Only the lines from the first line of the records through the line containing "- I feel like I have to learn it" belong in the answer. Copy them exactly.

▼

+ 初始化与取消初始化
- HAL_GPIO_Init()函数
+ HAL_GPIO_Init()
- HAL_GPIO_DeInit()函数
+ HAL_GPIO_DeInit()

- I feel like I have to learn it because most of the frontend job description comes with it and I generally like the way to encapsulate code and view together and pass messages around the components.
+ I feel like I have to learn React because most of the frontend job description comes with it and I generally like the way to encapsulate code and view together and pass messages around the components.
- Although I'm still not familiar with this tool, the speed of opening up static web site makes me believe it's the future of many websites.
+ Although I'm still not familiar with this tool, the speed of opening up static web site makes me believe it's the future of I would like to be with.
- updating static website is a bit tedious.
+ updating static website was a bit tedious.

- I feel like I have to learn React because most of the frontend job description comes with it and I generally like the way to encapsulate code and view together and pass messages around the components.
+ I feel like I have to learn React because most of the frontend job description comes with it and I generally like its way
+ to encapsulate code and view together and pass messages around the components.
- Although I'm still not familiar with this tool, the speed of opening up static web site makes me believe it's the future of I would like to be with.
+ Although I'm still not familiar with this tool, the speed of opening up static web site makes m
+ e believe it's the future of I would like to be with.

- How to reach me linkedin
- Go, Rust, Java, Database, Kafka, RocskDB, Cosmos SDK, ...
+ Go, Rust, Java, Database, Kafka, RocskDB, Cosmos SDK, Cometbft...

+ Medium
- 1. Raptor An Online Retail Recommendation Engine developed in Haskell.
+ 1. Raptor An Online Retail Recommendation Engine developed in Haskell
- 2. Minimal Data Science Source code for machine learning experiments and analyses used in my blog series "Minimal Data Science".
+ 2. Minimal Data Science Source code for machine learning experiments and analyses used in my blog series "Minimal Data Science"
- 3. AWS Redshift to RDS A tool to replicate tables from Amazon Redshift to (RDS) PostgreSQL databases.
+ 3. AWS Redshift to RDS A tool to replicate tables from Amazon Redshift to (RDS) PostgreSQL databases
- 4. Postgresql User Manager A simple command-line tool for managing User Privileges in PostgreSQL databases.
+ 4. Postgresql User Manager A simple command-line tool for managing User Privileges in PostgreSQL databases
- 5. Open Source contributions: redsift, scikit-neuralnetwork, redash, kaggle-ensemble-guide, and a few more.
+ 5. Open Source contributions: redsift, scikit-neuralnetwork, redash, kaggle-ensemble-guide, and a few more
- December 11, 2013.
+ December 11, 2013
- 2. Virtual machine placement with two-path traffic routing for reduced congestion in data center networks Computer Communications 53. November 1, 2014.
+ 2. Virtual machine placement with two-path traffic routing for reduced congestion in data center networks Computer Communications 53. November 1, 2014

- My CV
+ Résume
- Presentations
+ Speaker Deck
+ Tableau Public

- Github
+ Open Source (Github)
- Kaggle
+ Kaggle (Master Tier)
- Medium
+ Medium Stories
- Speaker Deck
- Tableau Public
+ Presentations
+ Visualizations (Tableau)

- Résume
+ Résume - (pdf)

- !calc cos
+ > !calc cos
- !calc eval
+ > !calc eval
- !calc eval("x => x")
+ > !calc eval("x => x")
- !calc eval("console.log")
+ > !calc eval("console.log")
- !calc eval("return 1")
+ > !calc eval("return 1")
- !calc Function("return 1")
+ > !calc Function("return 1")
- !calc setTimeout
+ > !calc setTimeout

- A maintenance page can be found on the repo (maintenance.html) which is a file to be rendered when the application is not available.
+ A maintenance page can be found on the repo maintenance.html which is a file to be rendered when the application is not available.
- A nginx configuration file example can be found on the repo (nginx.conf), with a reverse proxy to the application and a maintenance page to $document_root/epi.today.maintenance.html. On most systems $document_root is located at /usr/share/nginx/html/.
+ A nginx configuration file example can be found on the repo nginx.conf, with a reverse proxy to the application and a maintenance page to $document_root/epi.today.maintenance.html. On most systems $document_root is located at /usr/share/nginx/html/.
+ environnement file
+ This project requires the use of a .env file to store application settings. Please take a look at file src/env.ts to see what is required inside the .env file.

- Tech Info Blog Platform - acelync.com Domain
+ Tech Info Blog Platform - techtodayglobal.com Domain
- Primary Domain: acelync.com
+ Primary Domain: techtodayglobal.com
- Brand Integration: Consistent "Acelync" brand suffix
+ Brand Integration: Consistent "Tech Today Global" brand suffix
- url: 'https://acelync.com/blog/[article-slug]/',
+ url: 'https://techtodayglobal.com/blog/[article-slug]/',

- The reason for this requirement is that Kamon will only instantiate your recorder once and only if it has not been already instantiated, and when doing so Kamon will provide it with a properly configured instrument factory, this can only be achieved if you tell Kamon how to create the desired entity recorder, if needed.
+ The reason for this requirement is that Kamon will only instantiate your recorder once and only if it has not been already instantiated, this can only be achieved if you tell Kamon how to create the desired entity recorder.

▲

RESULT »
+ 初始化与取消初始化
- HAL_GPIO_Init()函数
+ HAL_GPIO_Init()
- HAL_GPIO_DeInit()函数
+ HAL_GPIO_DeInit()

- I feel like I have to learn it because most of the frontend job description comes with it and I generally like the way to encapsulate code and view together and pass messages around the components.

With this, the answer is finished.